| How to complete this task |
Locate the line that contains "width:52px; height:48px; background:#0f9e5e;" in the data that follows. Copy it and every subsequent line to the end, exactly, excluding pictures.

START Supplied material

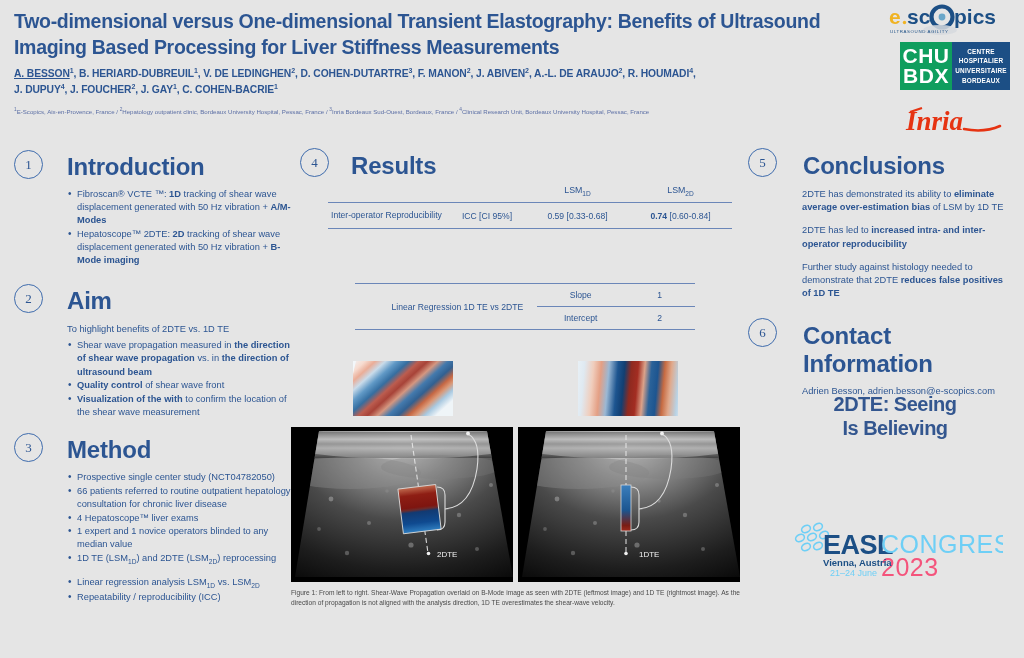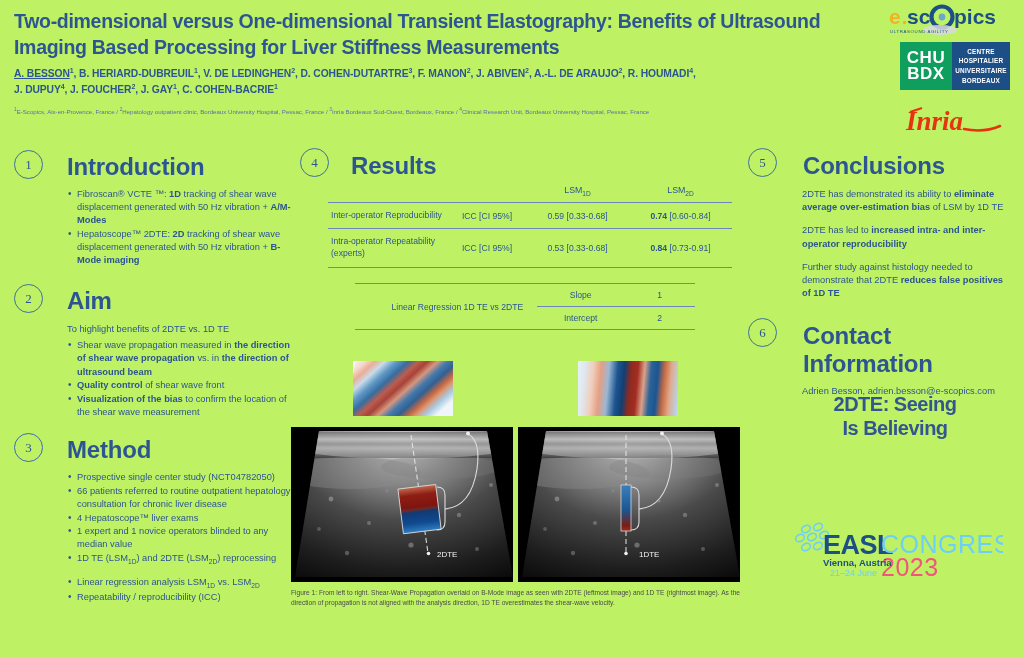--- a/index.html
+++ b/index.html
@@ -9,7 +9,7 @@
     font-family: "Liberation Sans", sans-serif;
     overflow: hidden;
   }
-  #poster { position: relative; width: 1024px; height: 658px; background:#bef264; }
+  #poster { position: relative; width: 1024px; height: 658px; background:#e5e5e5; }
 
   
   .title {

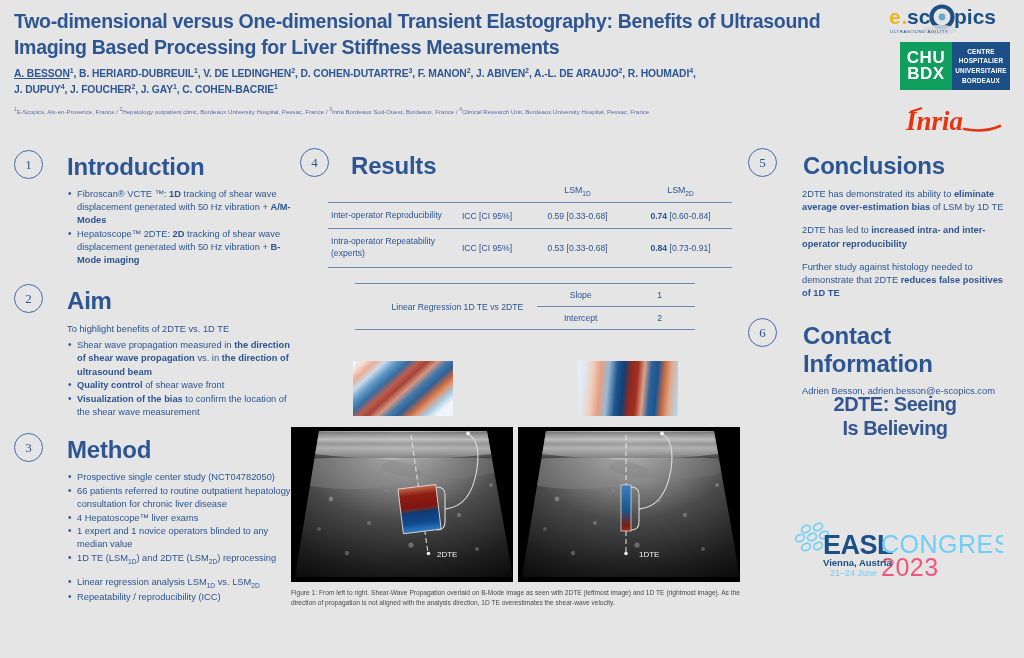--- a/index.html
+++ b/index.html
@@ -37,7 +37,7 @@
   .chu-green {
     width:52px; height:48px; background:#0f9e5e; color:#fff;
     display:flex; flex-direction:column; align-items:center; justify-content:center;
-    font-weight:bold; font-size:17px; line-height:0.95; letter-spacing:0.5px;
+    font-weight:bold; font-size:21px; line-height:0.95; letter-spacing:0.5px;
   }
   .chu-blue {
     width:58px; height:48px; background:#1c4f85; color:#fff;

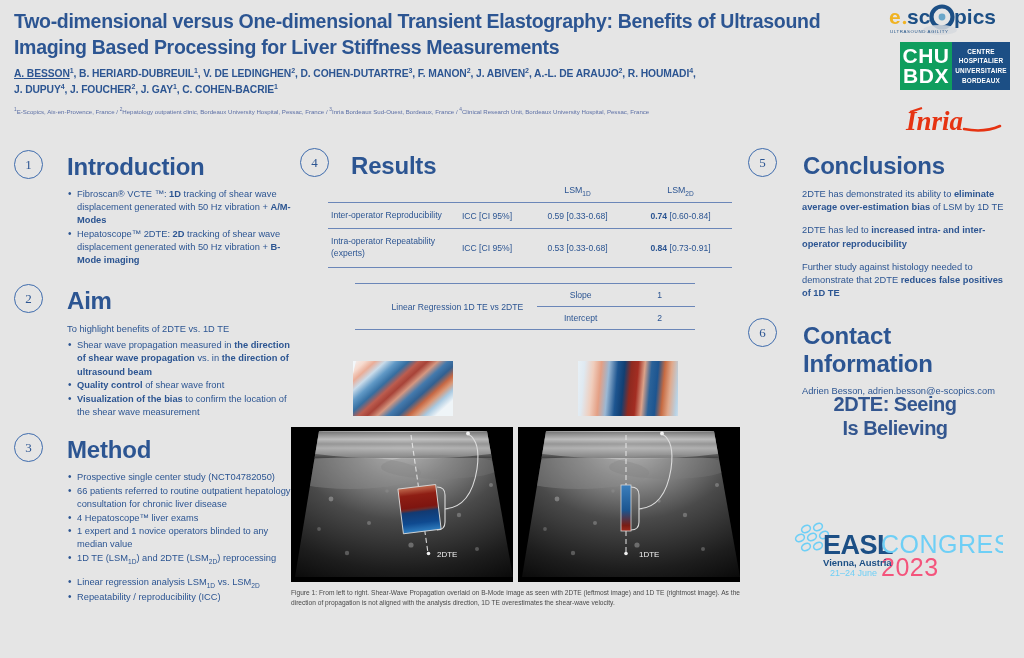--- a/index.html
+++ b/index.html
@@ -237,12 +237,6 @@
         <td class="icc">ICC [CI 95%]</td>
         <td class="val">0.59 [0.33-0.68]</td>
         <td class="val"><b>0.74</b> <span>[0.60-0.84]</span></td>
-      </tr>
-      <tr>
-        <td class="lbl">Intra-operator Repeatability (experts)</td>
-        <td class="icc">ICC [CI 95%]</td>
-        <td class="val">0.53 [0.33-0.68]</td>
-        <td class="val"><b>0.84</b> <span>[0.73-0.91]</span></td>
       </tr>
     </tbody>
   </table>

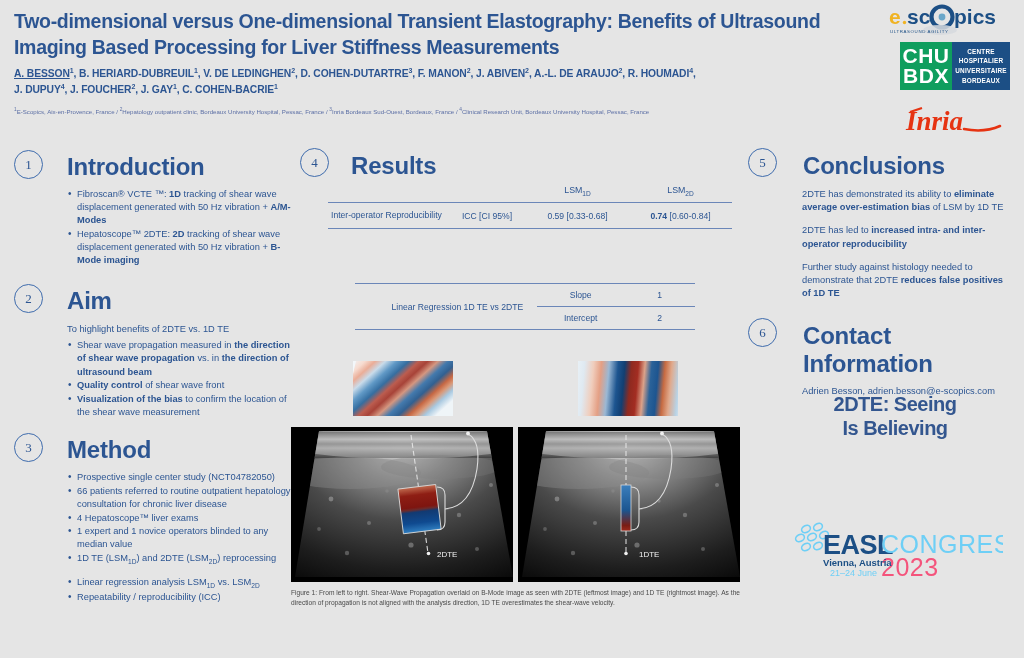--- a/index.html
+++ b/index.html
@@ -190,7 +190,7 @@
       <ul class="bl">
         <li>Shear wave propagation measured in <b>the direction of shear wave propagation</b> vs. in <b>the direction of ultrasound beam</b></li>
         <li><b>Quality control</b> of shear wave front</li>
-        <li><b>Visualization of the bias</b> to confirm the location of the shear wave measurement</li>
+        <li><b>Visualization of the with</b> to confirm the location of the shear wave measurement</li>
       </ul>
     </div>
   </div>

END Supplied material

| Exercise response |
     width:52px; height:48px; background:#0f9e5e; color:#fff;
     display:flex; flex-direction:column; align-items:center; justify-content:center;
-    font-weight:bold; font-size:17px; line-height:0.95; letter-spacing:0.5px;
+    font-weight:bold; font-size:21px; line-height:0.95; letter-spacing:0.5px;
   }
   .chu-blue {
     width:58px; height:48px; background:#1c4f85; color:#fff;

--- a/index.html
+++ b/index.html
@@ -237,12 +237,6 @@
         <td class="icc">ICC [CI 95%]</td>
         <td class="val">0.59 [0.33-0.68]</td>
         <td class="val"><b>0.74</b> <span>[0.60-0.84]</span></td>
-      </tr>
-      <tr>
-        <td class="lbl">Intra-operator Repeatability (experts)</td>
-        <td class="icc">ICC [CI 95%]</td>
-        <td class="val">0.53 [0.33-0.68]</td>
-        <td class="val"><b>0.84</b> <span>[0.73-0.91]</span></td>
       </tr>
     </tbody>
   </table>

--- a/index.html
+++ b/index.html
@@ -190,7 +190,7 @@
       <ul class="bl">
         <li>Shear wave propagation measured in <b>the direction of shear wave propagation</b> vs. in <b>the direction of ultrasound beam</b></li>
         <li><b>Quality control</b> of shear wave front</li>
-        <li><b>Visualization of the bias</b> to confirm the location of the shear wave measurement</li>
+        <li><b>Visualization of the with</b> to confirm the location of the shear wave measurement</li>
       </ul>
     </div>
   </div>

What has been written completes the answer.